So, with help from “all of [his] sister’s friends” who were home from college (“they’re kind of over the town”), he was able to catch everyone “in a moment when there was nothing to do.” His sister asked if her friends wanted to make a video, and then they were off at the races. “I didn’t realize how big of a project it was going to be going into it, but I had all my ideas, and I knew if I hit my pedal to the floor, we could get it down.”
“Watching these people show up to help so selflessly – I mean, some just wanted something to do, and some wanted to be a part of something bigger than of all us – each, and every one of us put a hand into making something that none of us could do alone. It was a revolving door of people who just wanted to help and be part of something. No one ever complained or stressed.”
Bringing the video production back home to Wellsville made it feel “more official to them, and something real was happening. There’s something special about that. There’s kind of a magic in the air when you’re making a project like that.
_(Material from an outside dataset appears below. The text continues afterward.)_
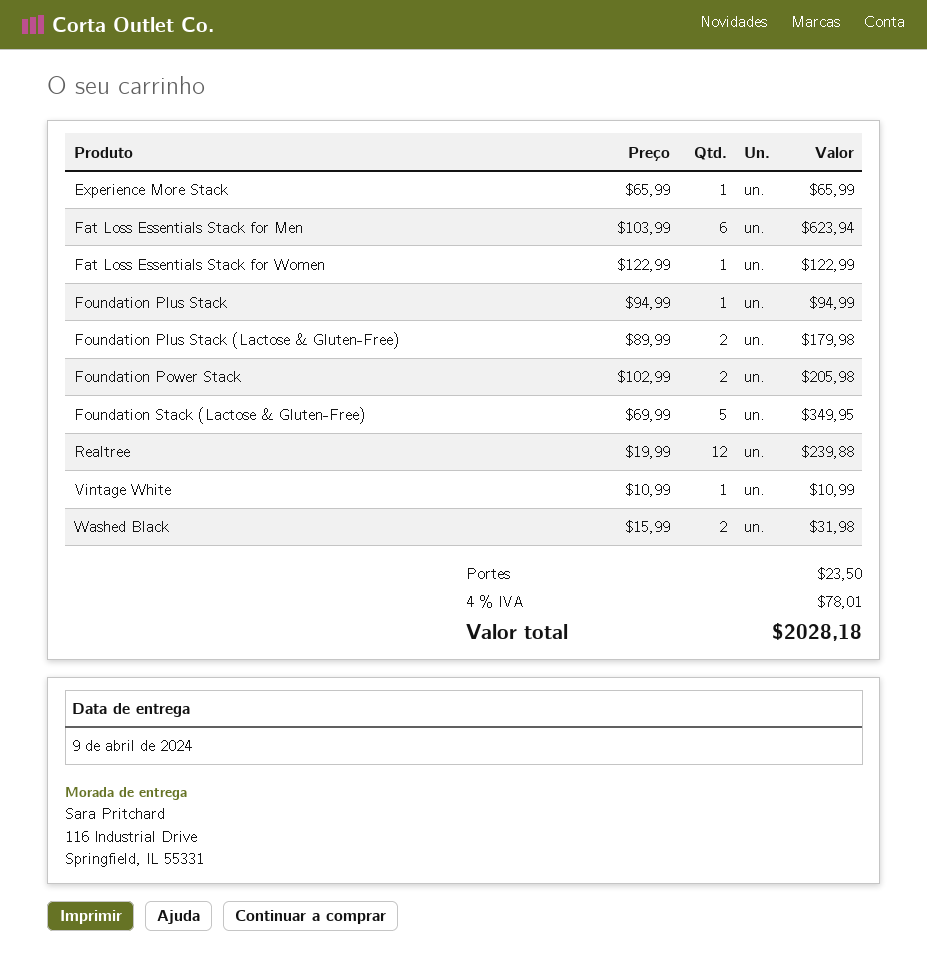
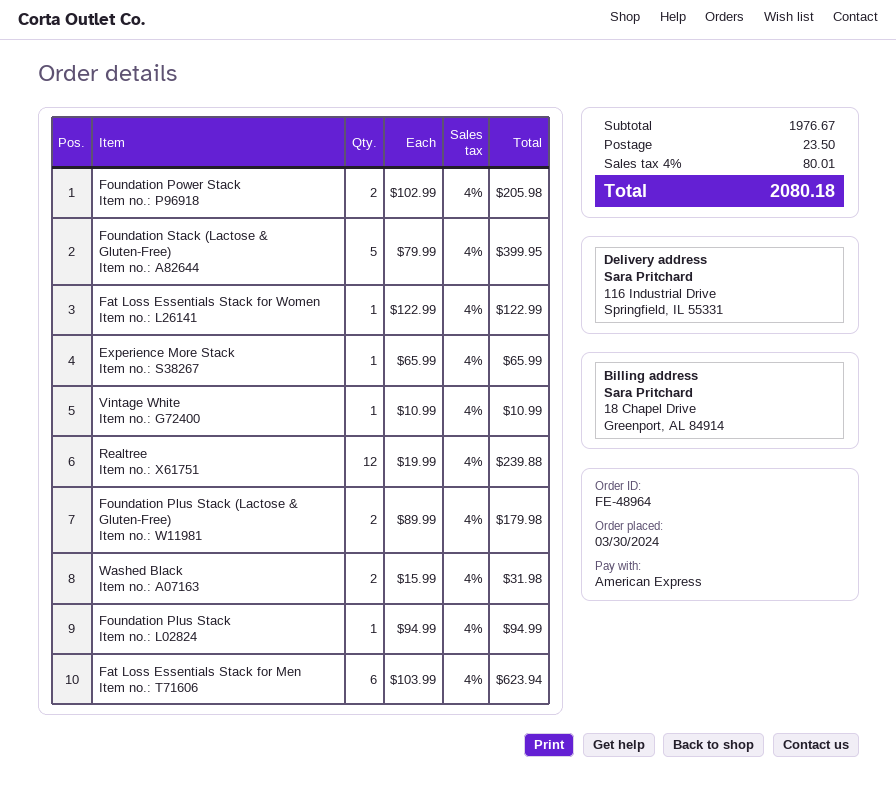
Foundation Stack (Lactose & Gluten-Free): 5 x 69.99 = 349.95 -> 5 x 79.99 = 399.95
tax: 4% = 78.01 -> 4% = 80.01
total: 2028.18 -> 2080.18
It felt no different than making a video with my friends in high school, but there was a purpose to this, and that felt pretty cool.”
That DIY aesthetic carried onto their next video, “Out Of Style.” Shot in the months of COVID-19, the video is brimming with quirk, creativity, and the band’s signature style. “It’s not that we don’t trust other creators to collaborate – we do collaborate when we make a lot of these projects,” says Nick. “But, if it doesn’t come directly from within, it feels disingenuous.”
“There have been a million bands. There’s going to be a million bands. Why not do the one thing that only you can do?” he says. “Low budget, high effort. I think there’s always going to be a touch of DIY in everything we do.”
That “high effort” resulted in Infinitely Ordinary, though Nick said that the album came out because “the timing lined up” where the band was ready to release a full-length project. “And we said, ‘okay, cool. Here are the songs that we have,” said Nick, who said that there was more pressure in “picking which songs would make [the album]” than recording the album itself. “We’ve always had this pressure. With the [Panic Vertigo] EP, with its five songs, we had twenty that we were picking through.”
“When you have the full control, keep hammering every single moment and making sure there’s not a single hit that doesn’t feel right or note that doesn’t feel out of place, it can drive you crazy, especially when some of those cuts don’t make it,” said Nick. “There’s something that points to the quality of the album when you do that – how many songs didn’t make it – which would have sounded perfectly fine, and people would have enjoyed, but weren’t necessarily what we wanted to put on the record.”
“[Infinitely Ordinary is] just a snapshot of where we are right now,” said Nick. He mentioned the extra songs that would eventually make up the Static EP. Even though they weren’t included on Infinitely, Nick said that he doesn’t consider these songs “B-sides” or leftovers. “If I have the opportunity to write and create the music, then why not make every new song the best it can be, even if it’s going to be on a deluxe version of an album? Even with a deluxe version, it would be a more updated snapshot of where I am.”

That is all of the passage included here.